このとき信長は、家康が浜松城に籠城すると考えたと思われます。
武田勢は3万近く、対する徳川勢は2万5000ほどが限界兵力でした。家康が各支城に防衛戦力を分散させなければならないことを考えると、動かせる兵力は8000あまりです。織田の援軍を加えても1万2000ほど。この少ない兵力で戦国最強の武田軍を、しかも野戦で迎え撃つとは信長は考えなかったのでしょう。
家康が浜松城で籠城し時間を稼いでくれれば、そのあいだに信玄と直接交渉して和睦に持ち込む選択肢もあると考えたのかもしれません。その意味でも、信玄を刺激しない程度の援軍にとどめた可能性もあります。
信玄の策略にはまる家康
現実的には信長が割ける兵力はこれが精一杯だったのでしょうが、ここで信玄は、さらなる一手を打ちます。浜松城を無視して、三河へ軍をすすめたのです。三河は徳川の本領地。第17回「三方ヶ原合戦」でも描かれたように、この信玄の挑発に家康は乗ってしまいました。

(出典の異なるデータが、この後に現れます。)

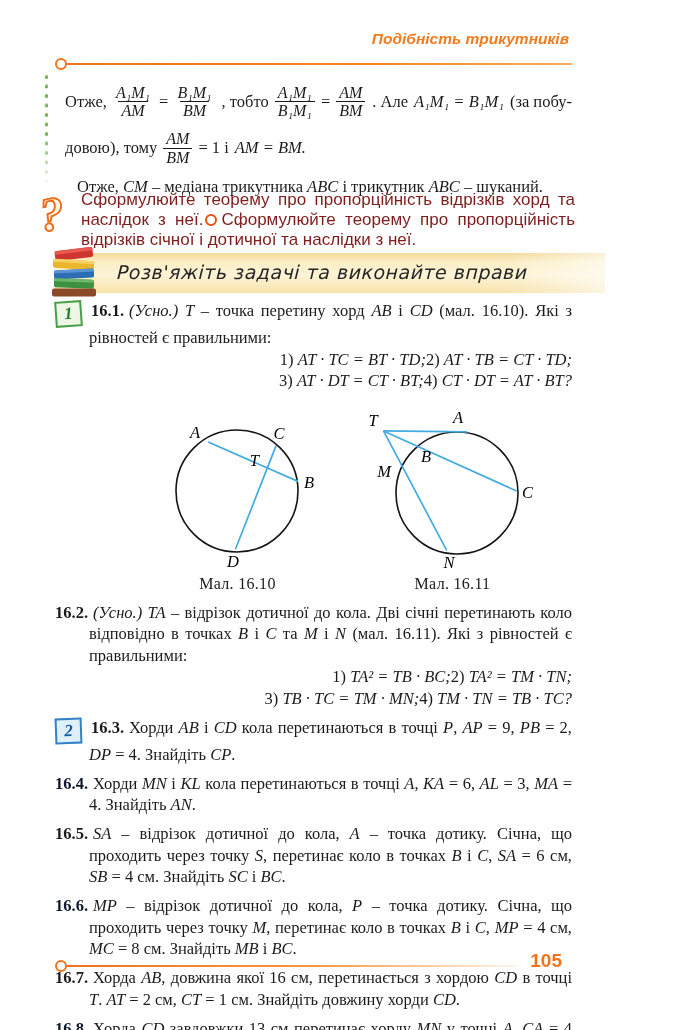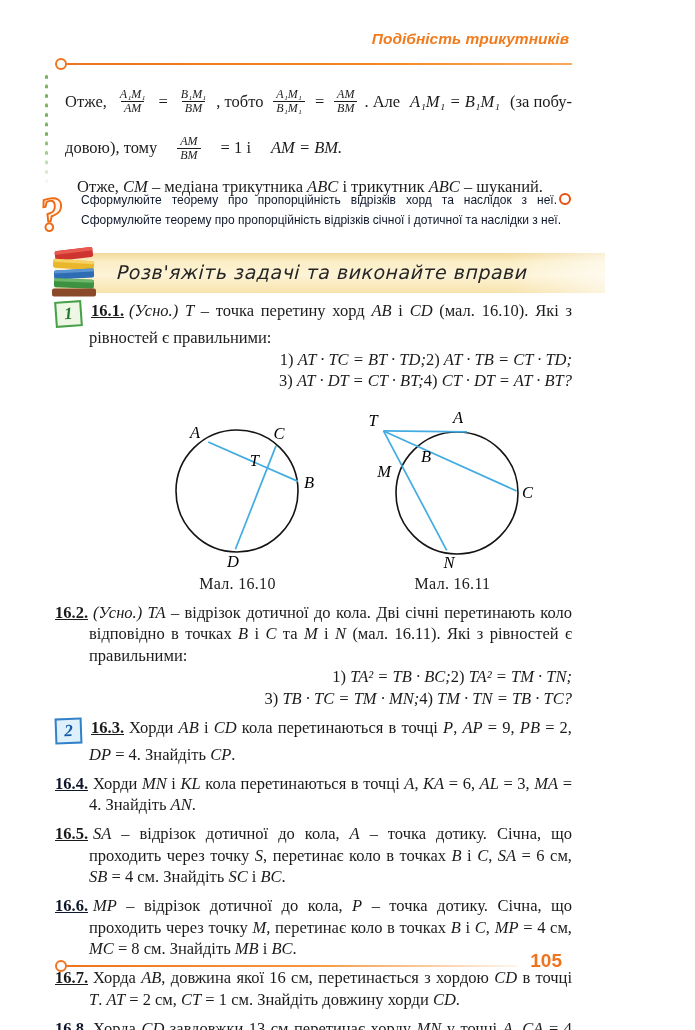--- a/index.html
+++ b/index.html
@@ -26,7 +26,7 @@
   .mline2{display:flex;align-items:center;height:46px;white-space:nowrap;gap:20px;}
   .mline3{margin-top:4px;line-height:24px;margin-left:12px;}
   .grp{display:inline-flex;align-items:center;gap:7px;}
-  .frac{display:inline-flex;flex-direction:column;align-items:center;font-size:12px;line-height:1.08;}
+  .frac{display:inline-flex;flex-direction:column;align-items:center;font-size:16px;line-height:1.08;}
   .frac .den{border-top:1.4px solid #1b1b1b;}
   .frac .num,.frac .den{padding:0 3px;}
   .mi{font-style:italic;}

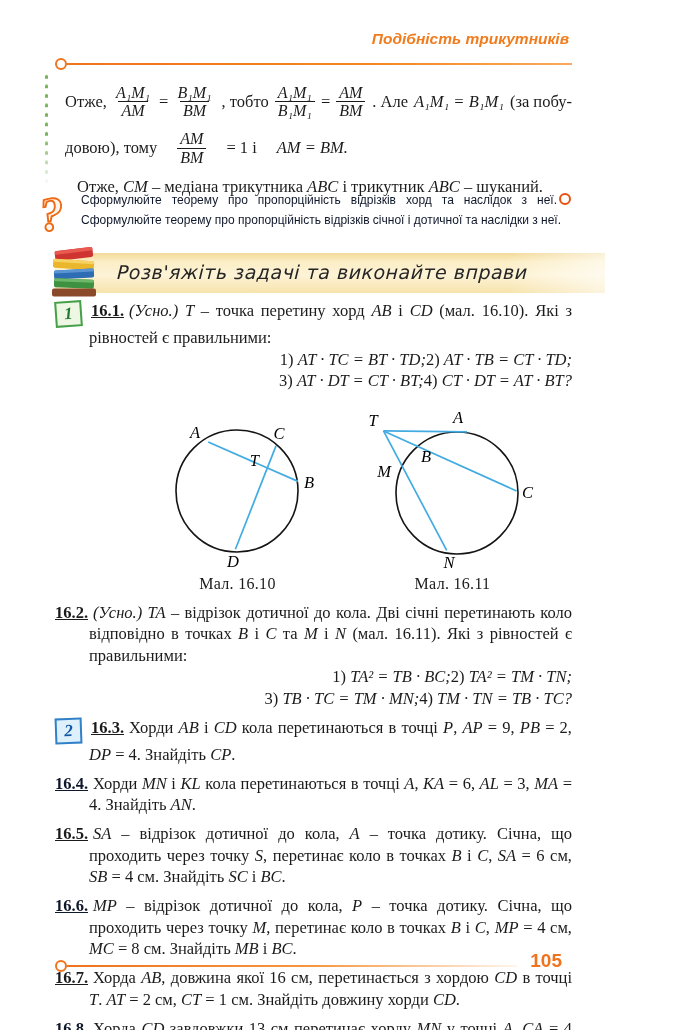--- a/index.html
+++ b/index.html
@@ -23,7 +23,7 @@
   
   .proof{position:absolute;top:78px;left:65px;right:33px;font-size:16.5px;}
   .mline1{display:flex;align-items:center;justify-content:space-between;height:47px;white-space:nowrap;}
-  .mline2{display:flex;align-items:center;height:46px;white-space:nowrap;gap:20px;}
+  .mline2{display:flex;align-items:center;height:46px;white-space:nowrap;gap:6px;}
   .mline3{margin-top:4px;line-height:24px;margin-left:12px;}
   .grp{display:inline-flex;align-items:center;gap:7px;}
   .frac{display:inline-flex;flex-direction:column;align-items:center;font-size:16px;line-height:1.08;}

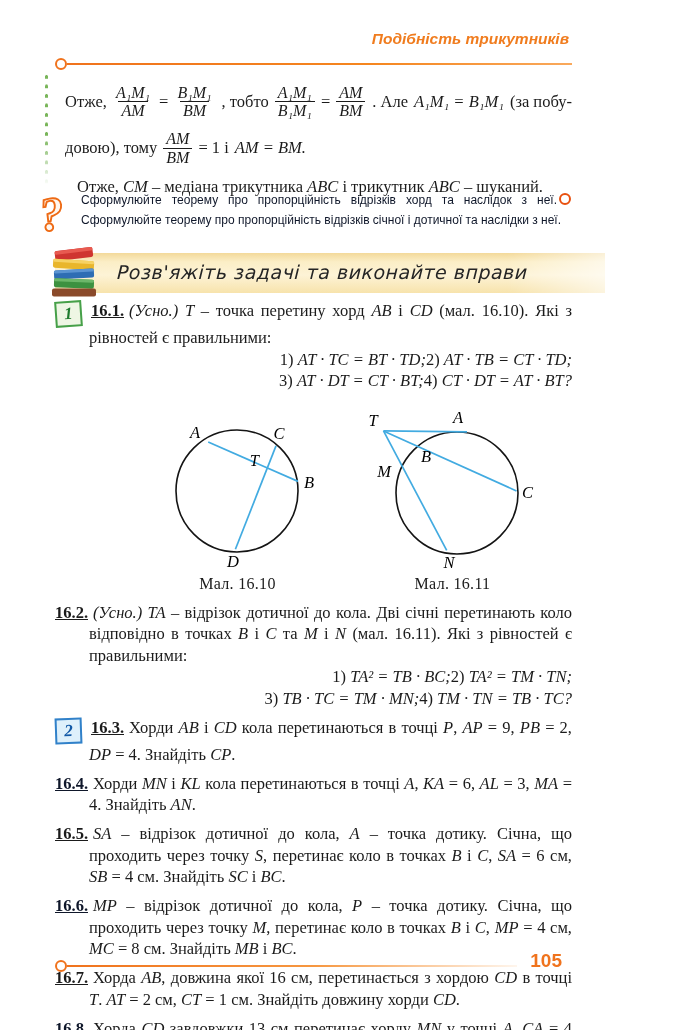--- a/index.html
+++ b/index.html
@@ -34,8 +34,8 @@
   
   .question{position:absolute;top:190px;left:32px;right:30px;display:flex;gap:9px;}
   .qicon{flex:0 0 40px;transform:rotate(-6deg);margin-top:-2px;}
-  .qtext{font-family:"Liberation Sans","DejaVu Sans",sans-serif;font-size:12px;
-         line-height:20px;color:#0f172a;text-align:justify;}
+  .qtext{font-family:"Liberation Sans","DejaVu Sans",sans-serif;font-size:17px;
+         line-height:20px;color:#7f1d1d;text-align:justify;}
   .oring{display:inline-block;width:8px;height:8px;border:2.2px solid #e8500f;border-radius:50%;
          vertical-align:-1px;margin:0 4px 0 2px;}
 

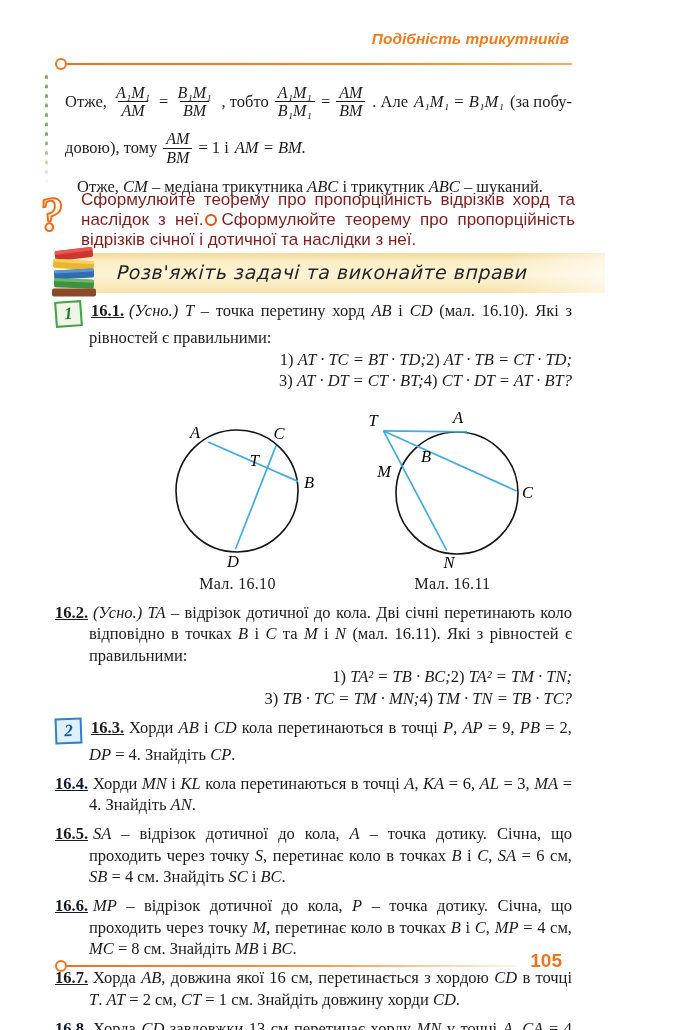--- a/index.html
+++ b/index.html
@@ -52,7 +52,7 @@
   
   .problems{position:absolute;top:300px;left:55px;right:33px;font-size:16.5px;line-height:21.5px;}
   .problem{margin-top:7.5px;padding-left:34px;text-indent:-34px;text-align:justify;}
-  .pnum{font-weight:bold;margin-right:5px;text-decoration:underline;}
+  .pnum{font-weight:bold;margin-right:5px;}
   .pnum.blue{color:#0f172a;}
   .badge{display:inline-block;text-indent:0;width:23px;height:22px;line-height:22px;text-align:center;
          font-style:italic;font-weight:bold;font-size:17px;margin-right:9px;vertical-align:-3px;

このとき家康は31歳。血気盛んな年齢で、姉川の戦いで武名を上げたばかりということもあり、信玄に対して無謀とも思える野戦を挑みます。これは信長にとって想定外の行動でした。
結果は家康の惨敗。
家康が討たれなかったことは救いですが、織田方も平手汎秀が戦死するなどの被害を受けます。信玄は家康を撃退すると、そのまま浜松城を攻めることなく進軍しますが、病死。家康と信長は九死に一生を得ることになりました。